Sometimes a phone only supports some of bands that don’t used in areas you
live in.

When a phone nerds buy a phone they make sure which operator use which band or
which bands are extension of which bands or which subtypes of a phone supports
which bands before they proceed to buy one.

e.g. if a guy wants a phone that support Band 1, 3, 5, 7 and operator A use 2,
4 and 7 but only on rural, while operator B would use 3, 5, 9, 11 but 9 is
basically 1, then he’d get a SIM from operator B.

Old Nokia had suffixes to commercial name like E71-1 for NA or E71-2 for EU
and so on, as well as model number like RM-123 that each covers most bands in
a region. Apple use different model numbers like A1234 for APAC, A1345 for
Sprint US, A1243 for rest of US etc etc.

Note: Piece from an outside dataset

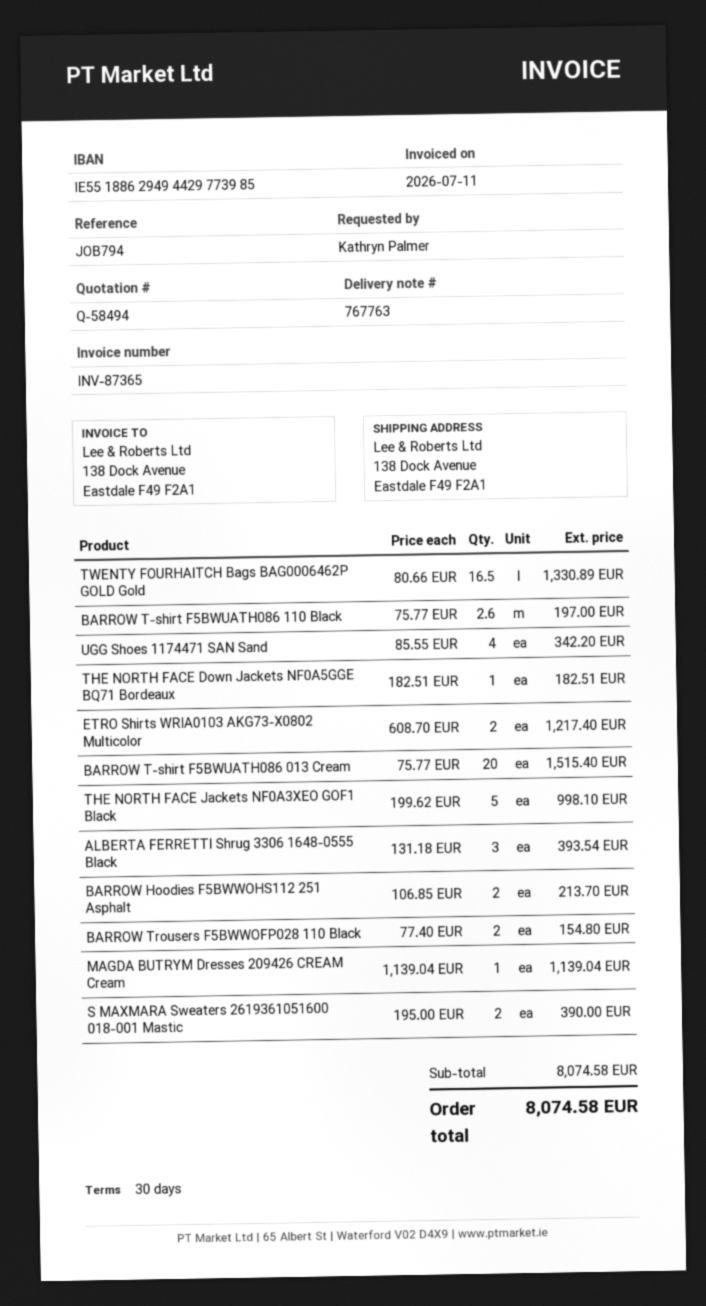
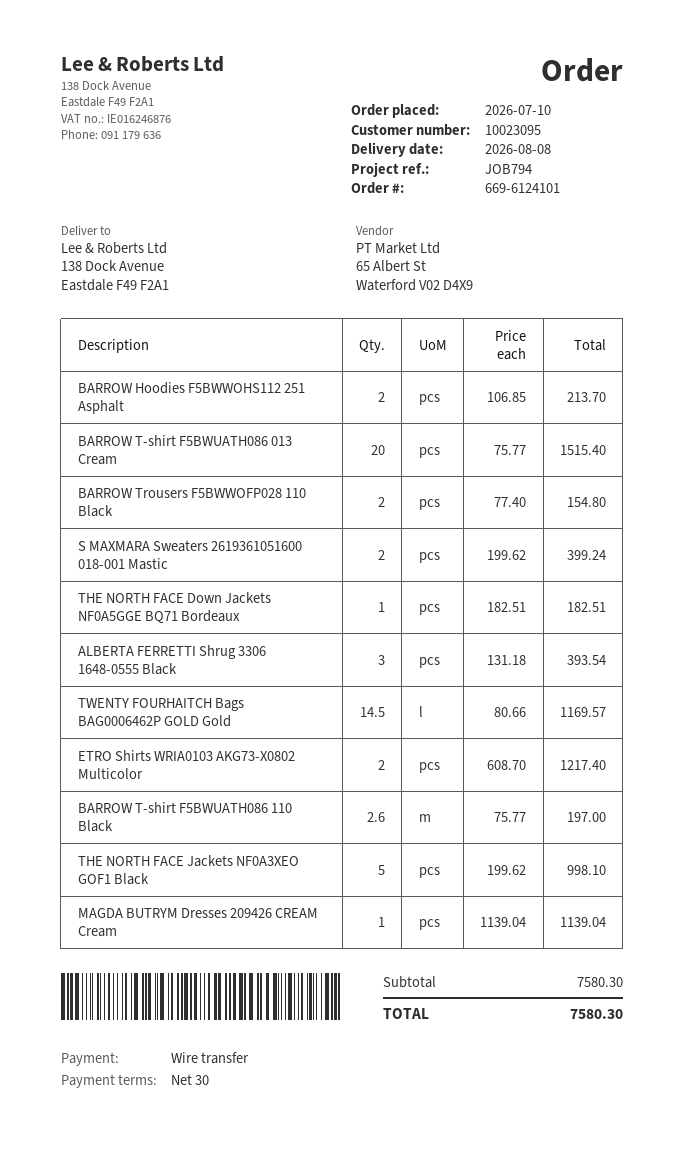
TWENTY FOURHAITCH Bags BAG0006462P GOLD Gold: 16.5 x 80.66 = 1330.89 -> 14.5 x 80.66 = 1169.57
UGG Shoes 1174471 SAN Sand: 4 x 85.55 = 342.20 -> none
S MAXMARA Sweaters 2619361051600 018-001 Mastic: 2 x 195.00 = 390.00 -> 2 x 199.62 = 399.24
subtotal: 8074.58 -> 7580.30
total: 8074.58 -> 7580.30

On Samsung it’s N3546 for Korea and
SM-i3456 or something like that, Sony/Sony Ericsson was XXnni for
international and XXnna for CONUS at some point, sometimes completely
different like “Xperia Something W12345”.

I can’t pull up BlackBerry scheme out of my memory but I think it was similar
to Nokia.

------
unixhero
Install an info on emulator and enjoy long train rides.

You are likely to eaten by a grue though.